The Burqa/Niqab ban controversy

By , on July 17, 2010

This was written as part of a response to Martha Nussbaum’s opinion piece found here: http://opinionator.blogs.nytimes.com/2010/07/11/veiled-threats

I’d like to share my per­sonal view on the burqa (face mask) con­tro­versy. My views are not based on the black-and-white, binary, false dichotomy pre­sented too often by both sup­porters of the face-mask ban and those who wish to defend the garb.


Put simply: I sup­port *reg­u­la­tion* of the Burqa/Niqab (the FACE cov­ering part), not a “ban” on it.

Why? The key here is to under­stand the dif­fer­ence between reg­u­lating and ban­ning some­thing. Can we walk around naked in society? Besides in nudist beaches, at pri­vate gath­er­ings, and a few spe­cial events in a few places, like some pride parades, is there legal and social reg­u­la­tion in place to stop people from walking around buck naked? Is that an encroach­ment of people’s right to be buck naked? Why is that reg­u­la­tion okay? If a cult started walking around buck naked and saying it was their reli­gious duty, would we have to argue on their behalf too?

People who defend the right to wear a face-mask some­times say that it is wrong to assume that anyone is ever speaking from an “objec­tive” stance, and they are quite right. Yes, we are all socially pro­grammed by many things in the worlds we live in; we all follow some nor­mal­iza­tion codes or other, whether we are aware of our own pro­grammed behav­iours or not; what we con­sider “normal” is a com­bi­na­tion of what the soci­eties we grew up in tell us is normal, and our own views on what we find nat­ural for each of us. The ques­tion is not whether we are all pro­grammed with dif­ferent ways of thinking about things, but which of those ways of thinking is worthy of wide­spread sup­port; which of those memes is some­thing that sup­ports the human rights and well-being of the max­imum number of people.
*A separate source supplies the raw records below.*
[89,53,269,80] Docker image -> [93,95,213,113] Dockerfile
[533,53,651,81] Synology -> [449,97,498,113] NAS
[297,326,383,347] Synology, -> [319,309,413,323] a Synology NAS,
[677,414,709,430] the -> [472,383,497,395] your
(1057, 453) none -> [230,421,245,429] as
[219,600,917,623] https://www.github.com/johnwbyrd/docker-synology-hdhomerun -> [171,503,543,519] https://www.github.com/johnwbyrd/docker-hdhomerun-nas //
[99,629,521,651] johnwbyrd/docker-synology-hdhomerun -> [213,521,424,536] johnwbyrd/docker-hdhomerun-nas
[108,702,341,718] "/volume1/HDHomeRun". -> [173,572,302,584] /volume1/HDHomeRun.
Yes, freedom of expres­sion needs to be pre­served, how­ever, it is not to be given com­pletely free reign, oth­er­wise we could all walk around naked any­where in the public sphere. The fact that we can’t, the fact that strangers hanging about on the grounds of schools are looked upon with sus­pi­cion, the fact that we are not sup­posed to swear or smoke around kids, the fact that restau­rants deny ser­vice to those not wearing shirts or shoes, the fact that your driver’s license and pass­port photos have to show your face, the fact that banks and air­ports have cam­eras to catch the faces of would-be crim­i­nals and of wit­nesses; these and many more social and legal reg­u­la­tions are in place to try to create a some­what level playing field, at least in public spaces, where one’s iden­tity is always at stake, should one try to break the law or cause trouble. Why should niqabis (and those who would don the niqab to commit crimes, or hurt people in public spaces) be exempt from these and other reg­u­la­tions? Because “God” told them to? The burqa / face mask is not even Islamic! Where does the Quran say a woman’s face must be kept hidden? It’s actu­ally a sin, bida’h, if you con­sider the Islamic rule to not say that God said some­thing he didn’t (according to Islam’s own rules!).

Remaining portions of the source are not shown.